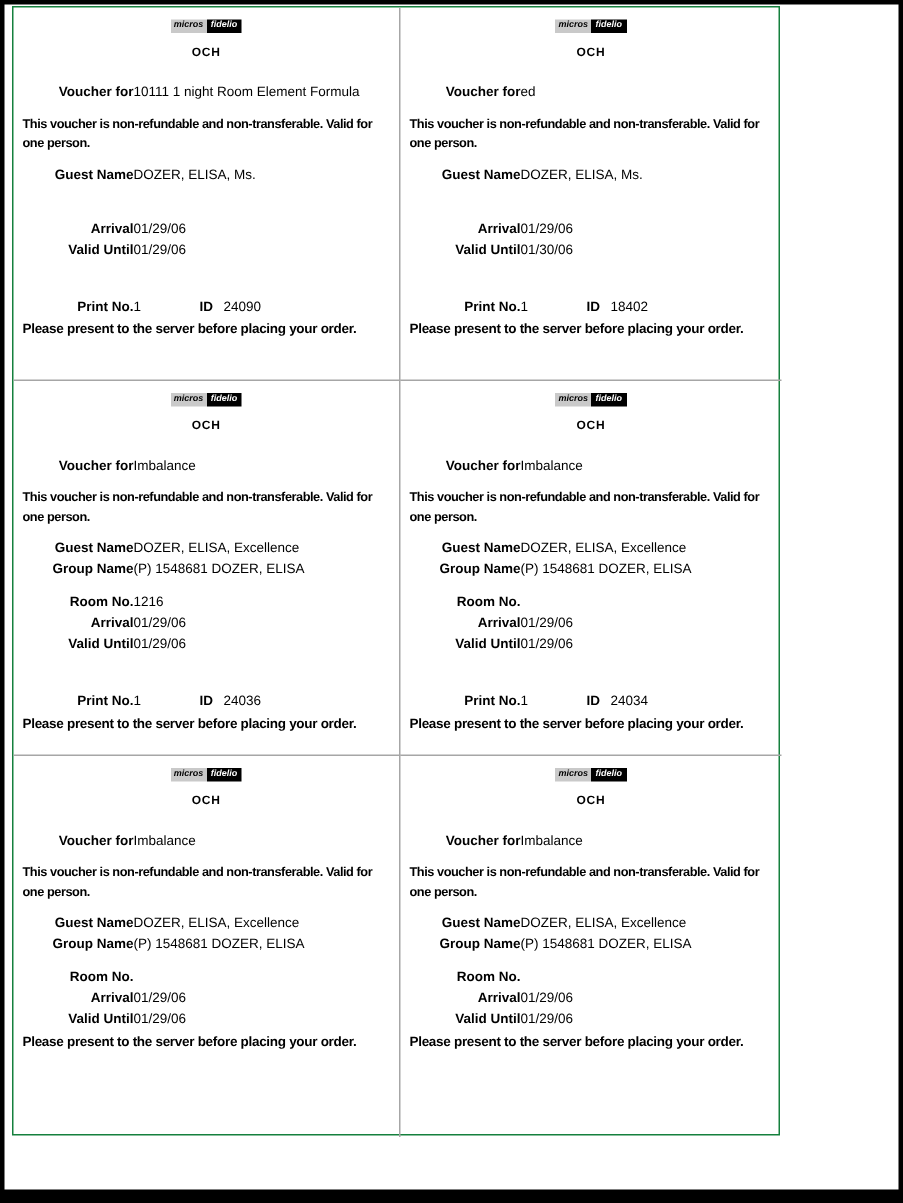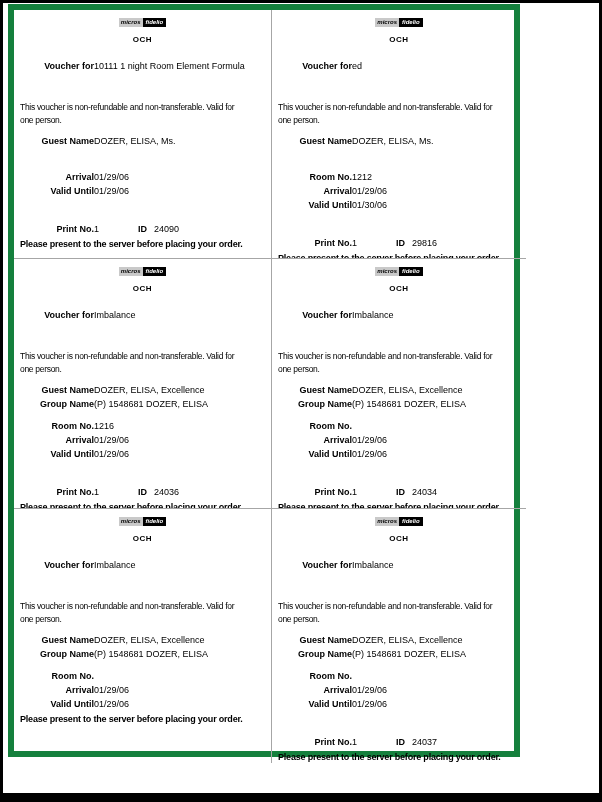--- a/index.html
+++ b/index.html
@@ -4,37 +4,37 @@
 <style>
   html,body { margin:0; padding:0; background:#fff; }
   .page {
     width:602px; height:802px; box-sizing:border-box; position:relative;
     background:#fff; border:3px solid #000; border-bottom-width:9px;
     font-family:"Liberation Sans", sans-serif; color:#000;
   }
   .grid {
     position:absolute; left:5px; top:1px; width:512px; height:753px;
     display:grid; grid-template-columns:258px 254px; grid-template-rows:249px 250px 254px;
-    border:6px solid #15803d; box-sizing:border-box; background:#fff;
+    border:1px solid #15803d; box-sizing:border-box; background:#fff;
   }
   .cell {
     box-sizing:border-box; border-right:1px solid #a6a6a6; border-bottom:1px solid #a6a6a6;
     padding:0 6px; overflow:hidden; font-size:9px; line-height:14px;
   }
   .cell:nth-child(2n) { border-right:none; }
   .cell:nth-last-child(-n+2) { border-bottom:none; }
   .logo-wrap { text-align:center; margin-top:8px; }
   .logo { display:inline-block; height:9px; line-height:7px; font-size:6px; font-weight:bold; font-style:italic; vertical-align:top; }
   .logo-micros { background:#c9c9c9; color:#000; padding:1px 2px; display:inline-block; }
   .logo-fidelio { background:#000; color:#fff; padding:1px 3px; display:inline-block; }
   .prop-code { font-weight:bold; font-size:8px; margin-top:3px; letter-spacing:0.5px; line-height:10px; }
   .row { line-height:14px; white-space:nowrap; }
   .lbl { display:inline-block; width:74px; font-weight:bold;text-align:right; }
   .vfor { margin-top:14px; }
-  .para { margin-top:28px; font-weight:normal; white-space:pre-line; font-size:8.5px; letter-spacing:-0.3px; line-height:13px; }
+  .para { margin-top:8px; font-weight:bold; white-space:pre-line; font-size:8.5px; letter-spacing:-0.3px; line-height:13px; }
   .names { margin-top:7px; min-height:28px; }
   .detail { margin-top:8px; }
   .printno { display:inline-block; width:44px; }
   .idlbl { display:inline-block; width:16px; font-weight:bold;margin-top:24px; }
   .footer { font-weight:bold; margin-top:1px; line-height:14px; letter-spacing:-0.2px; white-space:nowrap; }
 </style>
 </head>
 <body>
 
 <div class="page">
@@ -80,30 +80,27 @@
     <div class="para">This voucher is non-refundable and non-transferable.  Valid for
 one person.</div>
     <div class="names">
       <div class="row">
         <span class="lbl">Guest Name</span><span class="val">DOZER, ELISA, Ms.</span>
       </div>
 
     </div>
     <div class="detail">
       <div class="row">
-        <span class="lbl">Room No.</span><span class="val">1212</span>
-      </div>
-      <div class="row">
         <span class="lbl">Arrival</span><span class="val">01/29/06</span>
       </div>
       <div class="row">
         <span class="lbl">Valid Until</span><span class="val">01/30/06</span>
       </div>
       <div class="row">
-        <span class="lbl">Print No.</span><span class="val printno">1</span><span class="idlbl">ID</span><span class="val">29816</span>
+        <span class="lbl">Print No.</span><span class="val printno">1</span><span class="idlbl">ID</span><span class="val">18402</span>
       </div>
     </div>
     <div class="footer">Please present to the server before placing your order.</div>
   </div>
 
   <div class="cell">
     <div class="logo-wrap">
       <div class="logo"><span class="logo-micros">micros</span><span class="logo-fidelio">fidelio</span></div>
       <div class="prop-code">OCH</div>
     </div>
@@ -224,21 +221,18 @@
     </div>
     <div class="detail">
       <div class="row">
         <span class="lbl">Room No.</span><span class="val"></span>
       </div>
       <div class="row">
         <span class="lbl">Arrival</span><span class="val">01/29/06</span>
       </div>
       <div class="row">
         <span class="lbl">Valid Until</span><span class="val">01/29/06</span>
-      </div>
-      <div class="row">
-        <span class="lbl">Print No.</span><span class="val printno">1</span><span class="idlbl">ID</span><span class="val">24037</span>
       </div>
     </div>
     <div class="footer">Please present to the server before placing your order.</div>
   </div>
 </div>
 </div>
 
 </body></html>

■ EXERCISE DESCRIPTION ■
Your answer should consist of all lines in the listing above that contain "bottom".

■ RESPONSE AREA ■
     background:#fff; border:3px solid #000; border-bottom-width:9px;
     box-sizing:border-box; border-right:1px solid #a6a6a6; border-bottom:1px solid #a6a6a6;
   .cell:nth-last-child(-n+2) { border-bottom:none; }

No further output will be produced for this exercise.